Indeed, they have retarded your dreams haven't they comrade.

Wasn't the C13th voted by British historians the most miserable to have lived in, dominated in Europe as it was by religious superstition, wars and diseases from which we no longer suffer on an epidemic scale...thanks to technology?

Stuart
I don't know, I doubt it. We(the world.) suffer from disease in our century as much as they did and technology has little to do with your liberal schemes.
 

Punisher1984

New member
Even the modern era with all its successes has seen wars,

What era hasn't?

enviromental damage,

Not as much as previous eras (particularly the end of the Cretaceous period).

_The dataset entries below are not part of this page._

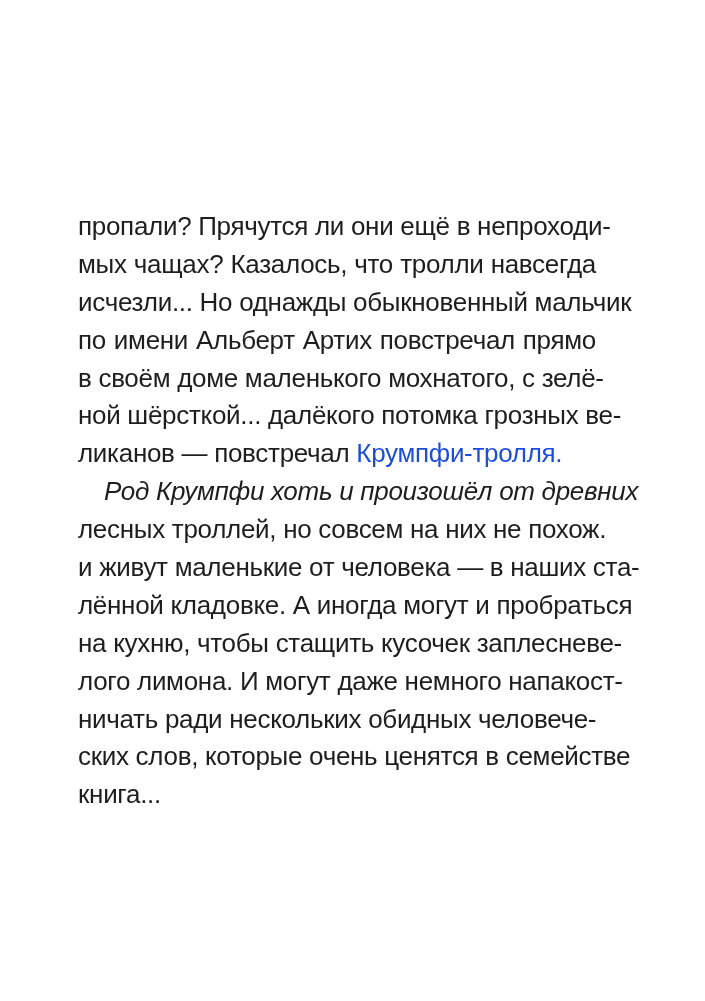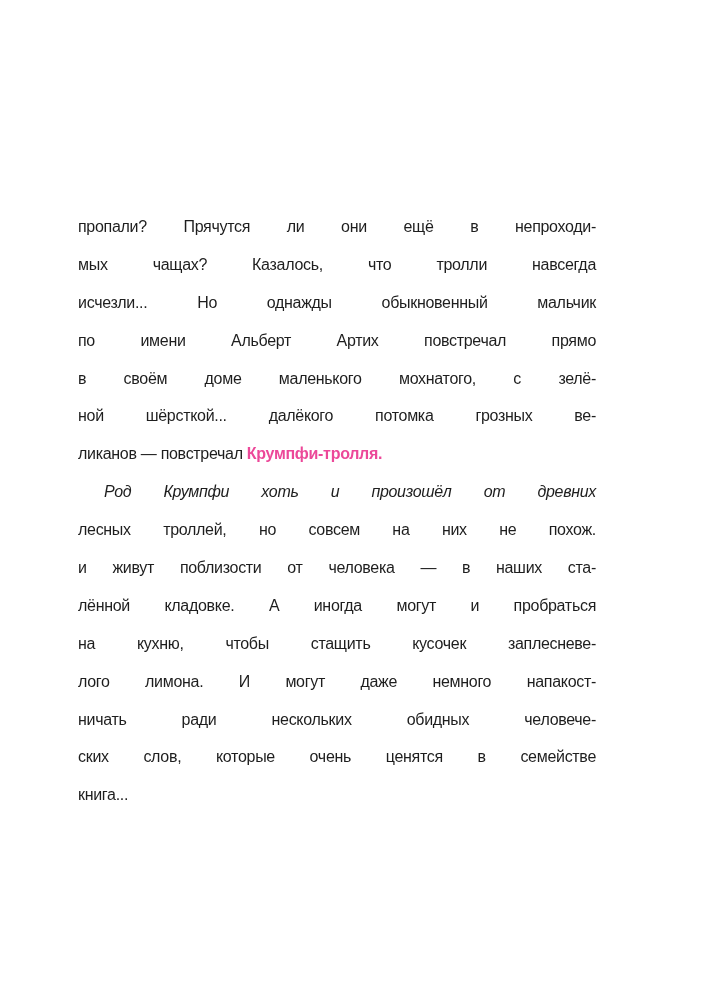"пропали? Прячутся ли они ещё" .line { font-size: 16px -> 26px }
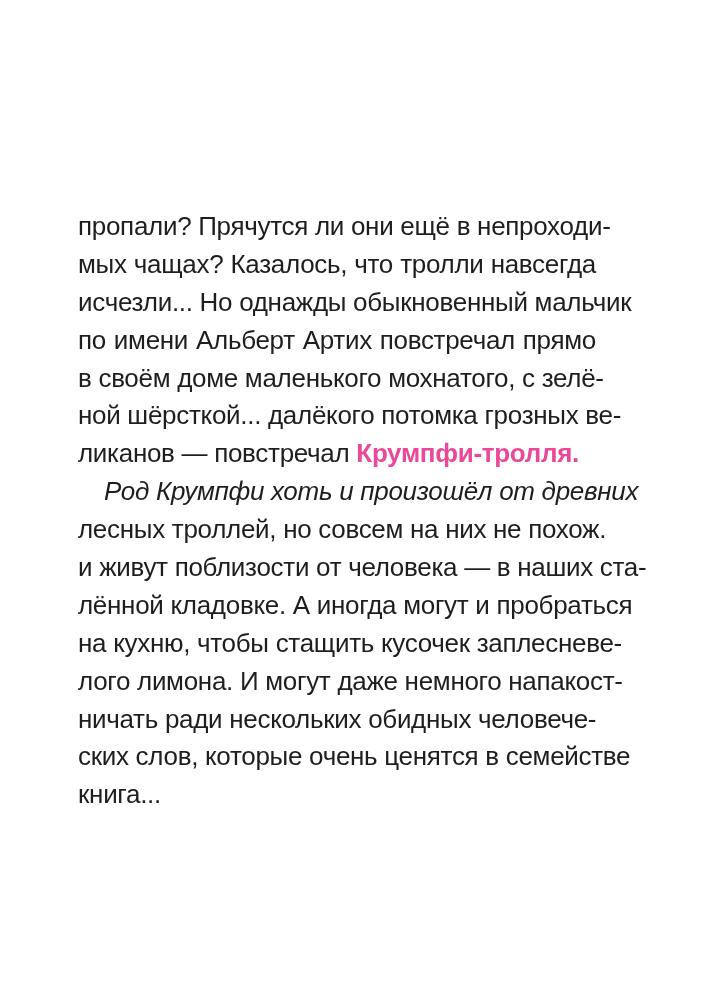"Крумпфи-тролля." .bold { color: #ec4899 -> #1d4ed8; font-weight: bold -> normal }
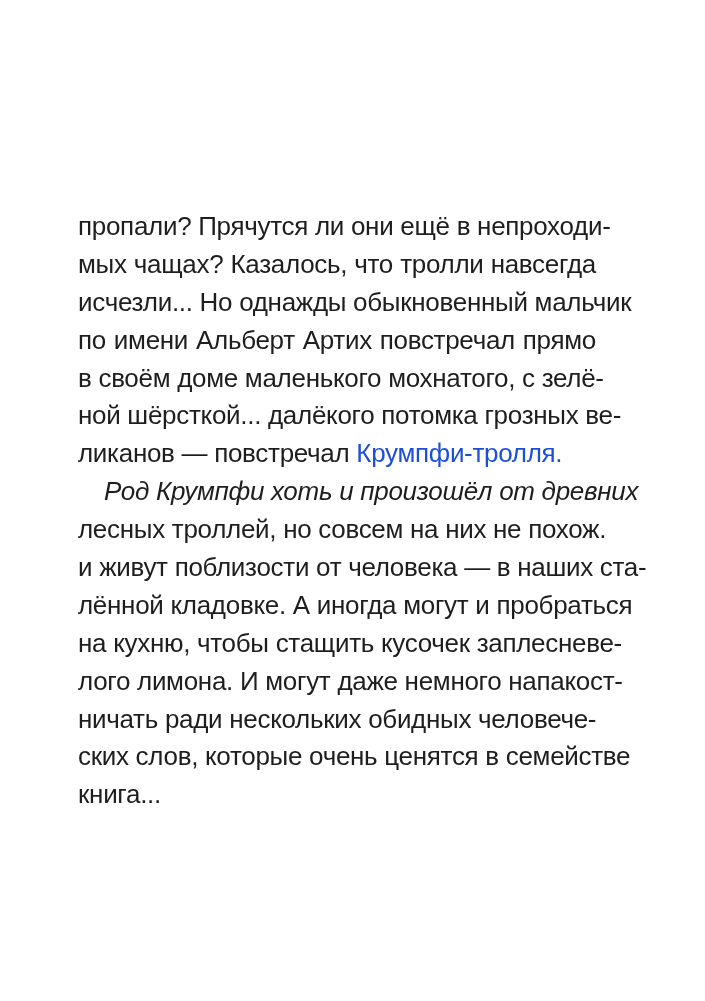"и живут поблизости от человека" div.line { text: поблизости -> маленькие }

alienation, social dislocation,

All that means is that people are becoming increasingly dependent on themselves - to me, that's a positive development.

centralisation,

Yeah, we could stand to lose some government power (a lot, actually), but at least those fools in power are no longer at the zenith of their authority.


I fail to see why this is a "bad" thing - a little knowledge of the atom may have put an end to ridiculous ideas (like transubstantiation) before they even took root in Western culture.

and loss of community and traditional social structures on an unprecedented level.

I never liked traditional social structures anyway - death to the existing social order, hail to the rising anti-order!
 

Wessex Man

New member
What era hasn't?
Nothing on this scale.


Not as much as previous eras (particularly the end of the Cretaceous period).
That is one period and wasn't done by humans. I'm talking about humans.

All that means is that people are becoming increasingly dependent on themselves - to me, that's a positive development.
That is because you do not understand man or society. Man alone is not great, he is powerless and weak. Man gets a lot of what makes him man and what makes him great from society and association.


Yeah, we could stand to lose some government power (a lot, actually), but at least those fools in power are no longer at the zenith of their authority.
I think the state has rarely had so much power.


I fail to see why this is a "bad" thing - a little knowledge of the atom may have put an end to ridiculous ideas (like transubstantiation) before they even took root in Western culture.
I meant social atomisation; the breakdown of associations and society like family and community leaving only isolated, weak and powerless social atoms on one hand and the all powerful state on the other.

I never liked traditional social structures anyway - death to the existing social order, hail to the rising anti-order!
Death to Jacobism and Bolshevism!
 

Punisher1984

New member
And I agree with Turing here that the Dawkins' quote perfectly captures the "fundamental" blind spot of the modern understanding where religion is concerned. :plain:

Care to elaborate on the aforementioned "blind spot" for us? I fail to see what could seen as a problem with my statement: humans are (by and large, especially in groups) easy to manipulate, ambitious floks see this weakness and exploit it - causing people to kill each other en mass (sometimes by accident, other times by design). It's only when a few social non-conformists come forward and point out the absurdity of the social order does anything happen to alleviate the foolishness of society.

This is a pattern seen repeating over and over through history, so what "flaw" do you perceive in it?